Prompt: Among the entries below, one stretch runs from the line that contains "per year and" through the line that contains "trigger 'sensor' dag (trigger_dag.py)". Repeat that stretch exactly, ends included, and only that.

Records for this exercise:
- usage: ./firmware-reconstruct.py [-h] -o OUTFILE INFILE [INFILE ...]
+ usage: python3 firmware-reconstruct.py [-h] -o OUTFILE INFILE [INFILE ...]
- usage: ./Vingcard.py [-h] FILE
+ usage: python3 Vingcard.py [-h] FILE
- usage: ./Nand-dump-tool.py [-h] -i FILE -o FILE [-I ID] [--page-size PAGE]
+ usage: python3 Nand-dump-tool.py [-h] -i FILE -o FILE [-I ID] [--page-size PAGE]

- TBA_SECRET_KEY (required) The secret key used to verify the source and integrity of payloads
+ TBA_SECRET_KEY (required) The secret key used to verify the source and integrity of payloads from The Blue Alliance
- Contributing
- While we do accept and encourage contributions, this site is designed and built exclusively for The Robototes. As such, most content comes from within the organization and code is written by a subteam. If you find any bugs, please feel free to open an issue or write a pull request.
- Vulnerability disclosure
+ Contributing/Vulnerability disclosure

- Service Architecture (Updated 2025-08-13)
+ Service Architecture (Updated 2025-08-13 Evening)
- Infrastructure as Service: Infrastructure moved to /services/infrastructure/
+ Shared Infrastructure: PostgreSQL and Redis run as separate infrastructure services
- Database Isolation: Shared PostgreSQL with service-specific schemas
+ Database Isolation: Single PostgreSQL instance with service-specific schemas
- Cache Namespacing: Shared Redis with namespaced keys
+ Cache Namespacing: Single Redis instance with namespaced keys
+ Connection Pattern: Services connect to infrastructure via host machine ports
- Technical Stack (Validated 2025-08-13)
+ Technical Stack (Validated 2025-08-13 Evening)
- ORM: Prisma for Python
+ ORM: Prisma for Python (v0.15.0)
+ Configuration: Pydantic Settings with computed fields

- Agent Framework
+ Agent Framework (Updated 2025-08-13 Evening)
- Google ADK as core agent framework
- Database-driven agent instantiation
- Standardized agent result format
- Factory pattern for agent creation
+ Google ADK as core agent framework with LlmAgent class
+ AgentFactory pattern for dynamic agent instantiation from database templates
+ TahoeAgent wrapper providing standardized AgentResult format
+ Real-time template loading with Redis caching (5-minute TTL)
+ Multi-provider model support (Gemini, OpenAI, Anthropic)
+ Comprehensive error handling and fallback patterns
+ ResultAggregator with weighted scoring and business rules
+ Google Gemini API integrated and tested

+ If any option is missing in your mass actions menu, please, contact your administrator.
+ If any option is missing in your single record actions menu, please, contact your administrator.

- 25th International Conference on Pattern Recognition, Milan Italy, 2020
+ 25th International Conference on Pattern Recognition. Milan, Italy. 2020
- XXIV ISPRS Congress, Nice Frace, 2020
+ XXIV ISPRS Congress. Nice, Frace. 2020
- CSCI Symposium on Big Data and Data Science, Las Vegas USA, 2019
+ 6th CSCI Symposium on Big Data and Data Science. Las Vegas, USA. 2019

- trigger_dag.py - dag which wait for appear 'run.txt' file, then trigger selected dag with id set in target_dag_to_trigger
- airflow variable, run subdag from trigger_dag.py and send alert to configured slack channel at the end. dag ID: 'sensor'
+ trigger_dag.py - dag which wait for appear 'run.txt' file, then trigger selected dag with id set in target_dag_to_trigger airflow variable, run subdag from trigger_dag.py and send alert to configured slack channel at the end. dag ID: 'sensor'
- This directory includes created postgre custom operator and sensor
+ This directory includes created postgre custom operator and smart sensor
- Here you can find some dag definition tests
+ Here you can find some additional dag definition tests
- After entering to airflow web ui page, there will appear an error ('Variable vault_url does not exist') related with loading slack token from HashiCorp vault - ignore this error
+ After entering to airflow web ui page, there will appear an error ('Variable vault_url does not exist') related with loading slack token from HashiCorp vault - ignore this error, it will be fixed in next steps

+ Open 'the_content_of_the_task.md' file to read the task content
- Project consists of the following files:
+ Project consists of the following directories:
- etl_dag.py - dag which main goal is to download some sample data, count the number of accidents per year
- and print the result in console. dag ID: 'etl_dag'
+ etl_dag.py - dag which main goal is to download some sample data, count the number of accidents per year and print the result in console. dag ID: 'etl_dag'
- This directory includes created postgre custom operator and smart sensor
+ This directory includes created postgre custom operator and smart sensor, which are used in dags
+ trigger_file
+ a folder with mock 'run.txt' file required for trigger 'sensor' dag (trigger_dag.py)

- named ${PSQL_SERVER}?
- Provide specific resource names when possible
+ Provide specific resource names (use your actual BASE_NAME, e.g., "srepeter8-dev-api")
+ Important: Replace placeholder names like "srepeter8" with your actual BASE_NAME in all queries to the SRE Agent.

Your solution:
+ etl_dag.py - dag which main goal is to download some sample data, count the number of accidents per year and print the result in console. dag ID: 'etl_dag'
- This directory includes created postgre custom operator and smart sensor
+ This directory includes created postgre custom operator and smart sensor, which are used in dags
+ trigger_file
+ a folder with mock 'run.txt' file required for trigger 'sensor' dag (trigger_dag.py)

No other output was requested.